In the final scene, Jack collapsed in the jungle, dying from a stab wound, while at the funeral service, the characters all smiled as the room filled with a bright light.

The closing shot was of Jack's eye closing in the jungle.

----------


## Siobhan

WATCHED it at 5am this morning.. nice ending... (but not how dis scribed above)

----------


## Chloe O'brien

I was just going to ask did anyone sit up and watch it.

----------


## Siobhan

> I was just going to ask did anyone sit up and watch it.

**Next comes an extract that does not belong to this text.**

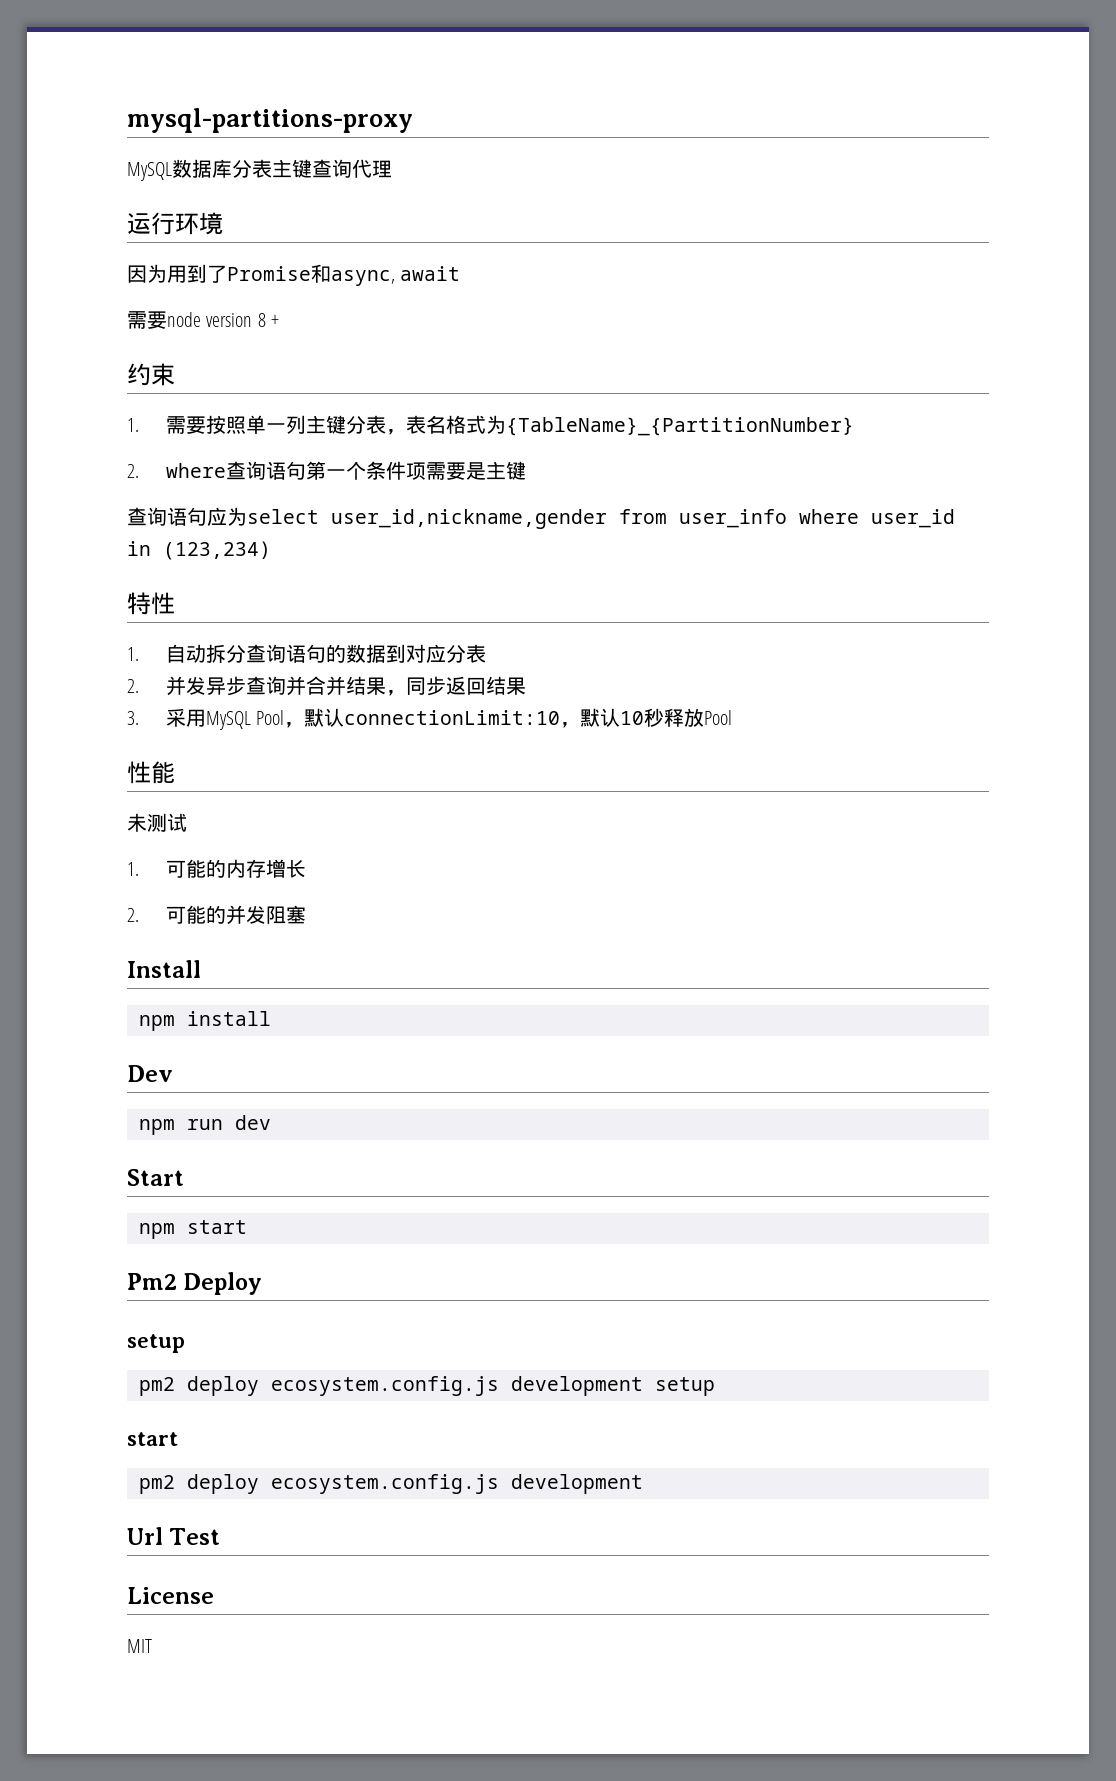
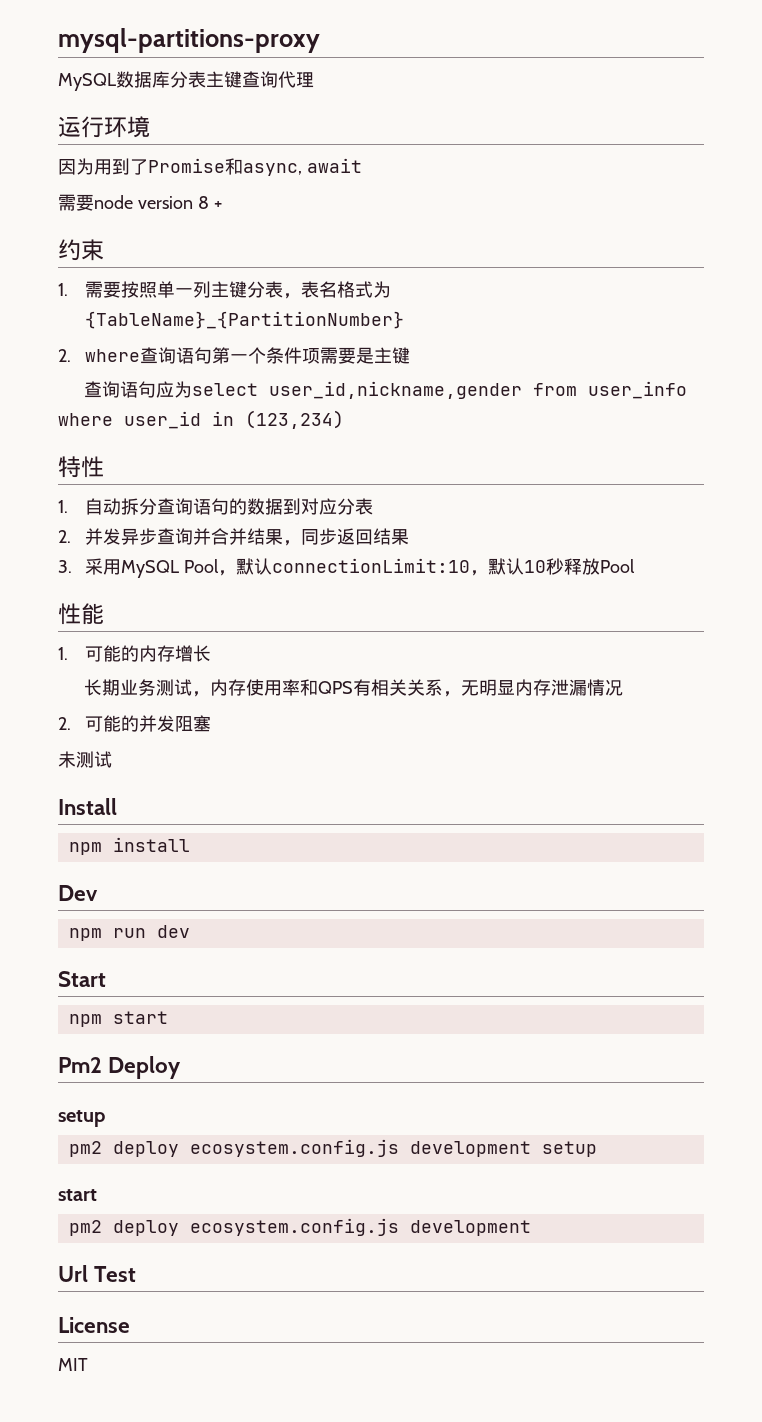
[127,813,187,832] // 未测试 -> (104, 614) none
(306, 868) none -> [83,679,623,697] // 长期业务测试，内存使用率和QPS有相关关系，无明显内存泄漏情况
(306, 914) none -> [58,751,112,768] // 未测试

Well.. if last ever 24 is shown at 5am would you get up?

----------


## Perdita

Think she would  :Big Grin:

----------


## Chloe O'brien

You'd better believe it, but after last nights episode I was covering my eyes watching it.  Jack had a terrrorist tied to a wooden beam to torture him.  He cut a hole in the guys stomach with pliers, then sprayed cleaning fluid into it. the guy was screaming in agony.  He then took a blow torch and stuck that in the hole.  Man it was gross.  Jack was looking for a simcard for a phone and realised that the terrorist had swallowed it.  So he cut it out of the guy.  You had to see this to believe it.

----------


## Perdita

:EEK!:   :Sick:

----------


## Chloe O'brien

> 


Perdy you have no idea.  I have seen some gruesome torture scenes over the last 8 years and to be honest I've enjoyed many of them but last night was just gross.

----------


## Perdita

So glad I did not see that one then  :EEK!:

----------


## Siobhan

For those who have watched the final episode. what did you all think?? I was very happy with ending

----------


## moonstorm

> You'd better believe it, but after last nights episode I was covering my eyes watching it.  Jack had a terrrorist tied to a wooden beam to torture him.  He cut a hole in the guys stomach with pliers, then sprayed cleaning fluid into it. the guy was screaming in agony.  He then took a blow torch and stuck that in the hole.  Man it was gross.  Jack was looking for a simcard for a phone and realised that the terrorist had swallowed it.  So he cut it out of the guy.  You had to see this to believe it.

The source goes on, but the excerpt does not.